Désormais, pour avoir une carte SIM et ou un accès internet en Guinée, il faut obligatoirement être identifié. C’est l’autorité de régulation des postes et télécommunications (ARPT) qui l’a annoncé au cours d’une conférence de presse tenue ce mardi, 2 mars 2021. Selon l’ARPT, cette décision vise à sauvegarder la sécurité de l’Etat et des abonnés mais aussi à lutter contre la fraude, a constaté Guineematin.com à travers un de ses journalistes.

 

Le 31 décembre 2020, une nouvelle décision est entrée en vigueur en Guinée. Elle s’inscrit dans le cadre de l’application de la loi L/2015/018 /AN du 13 août 2015, relative aux télécommunications et aux technologies de l’information et de la communication. Cette loi donne l’obligation aux exploitants de réseaux ou services de télécommunications ouverts au public, d’identifier systématiquement leurs abonnés.

Yacouba Cissé, directeur général de l’autorité de régulation des postes et télécommunications (ARPT)

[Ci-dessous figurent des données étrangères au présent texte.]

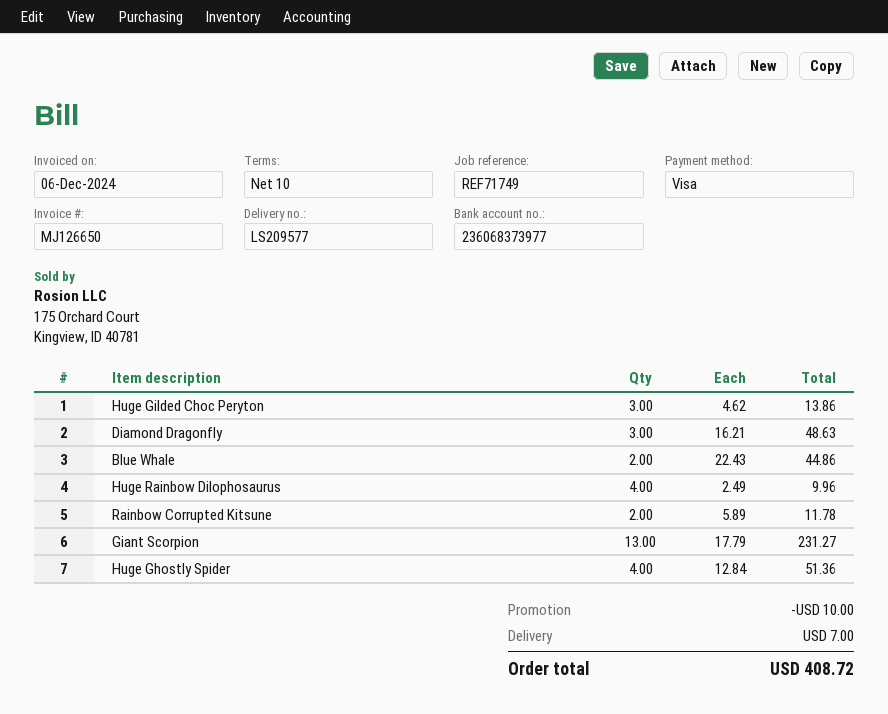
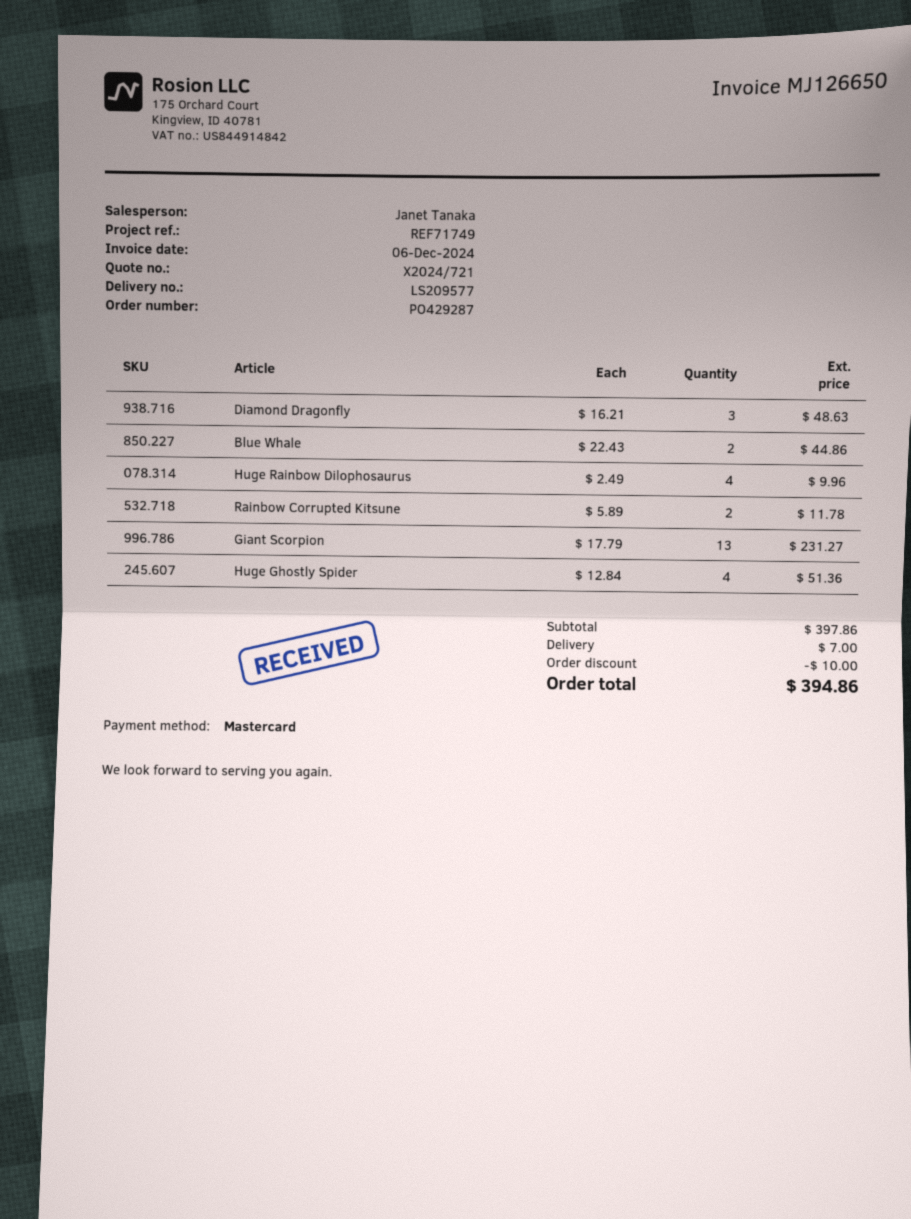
payment method: Visa -> Mastercard
Huge Gilded Choc Peryton: 3 x 4.62 = 13.86 -> none
total: 408.72 -> 394.86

« Pour une obligation d’identification, conformément à l’article 36 Alinéa 2 de la loi L/2015/018/AN du 13 août 2015, relative aux télécommunications et aux technologies de l’information et de la communication, les exploitants des réseaux ou services de télécommunications ouverts au public doivent procéder à l’identification de tous les abonnés. À cet effet, ils collectent et conservent les données relatives à leurs abonnés (…).

 

Tout exploitant de réseaux ou fournisseur de services de télécommunications a l’obligation d’identifier toute personne physique ou morale qui souhaite souscrire à un abonnement (post-payé ou prépayé), selon les modalités définies par la présente décision », a indiqué Yacouba Cissé, directeur général de l’autorité de régulation des postes et télécommunications (ARPT).

 

Cette décision intervient dans un contexte international marqué par l’avancée de la menace terroriste et d’autres fléaux liés à l’utilisation des téléphones mobiles (vols, arnaques, usurpation d’identité, insultes). Selon l’ARPT, elle permettra une gestion facile des abonnés, la sauvegarde de la sécurité de l’Etat et des abonnés, mais aussi la lutte contre la fraude.

 

Et pour s’identifier, il y a des documents à fournir, explique M. Cissé. « Pour les nationaux, chaque abonné doit se présenter avec la carte d’identité nationale, le passeport ou la carte d’électeur. Les abonnés non nationaux doivent aussi apporter leur passeport ou carte d’identité nationale pour les ressortissants de la CEDEAO. Chaque abonné a droit à 3 SIM au maximum par pièce et par opérateur », a dit le directeur général de l’ARPT.

En plus de l’accès internet, il faut également s’identifier pour utiliser les services téléphoniques. Désormais, toute vente de carte SIM pré-activée par les opérateurs de téléphonie mobile régulièrement installés, est formellement interdite au risque de s’exposer à des sanctions prévues par la réglementation en vigueur. L’activation de la carte SIM ou du service internet ne doit se faire qu’après l’identification de l’abonné conformément à la procédure exigée par la décision de l’ARPT.

 

 

« Les exploitants de réseaux sociaux ou services de télécommunications ouverts au public sont tenus d’exiger de tout souscripteur à leurs services, sa présence physique et la présentation de l’une des pièces d’identité suivantes en cours de validité. Pour les nationaux, la carte d’identité nationale, la carte d’électeur ou le passeport. Pour les étrangers, le passeport.

 

En cas d’absence physique lors de la souscription de l’abonné, le demandeur qui souscrit pour son compte doit fournir les documents suivants : la carte d’identité en cours de validité du demandeur, la pièce d’identité en cours de validité de l’abonné, une procuration écrite et signée par l’abonné, précisant l’identité du demandeur qui souscrit pour son compte », a expliqué Yacouba Cissé.

Il ajoute que pour la souscription d’une personne morale, « le demandeur doit fournir les documents suivants : la pièce d’identité en cours de validité du fondé de pouvoir, une copie certifiée conforme des statuts et ou du registre du commerce et du crédit mobilier (RCCM). Le nombre de SIM autorisé est fonction de la demande du requérant sous le contrôle de l’opérateur et à sa discrétion ».

 

Selon le directeur général de l’ARPT, en cas d’infraction, le contrevenant peut encourir une amende allant de 150 000 à 7 000 000 francs guinéens.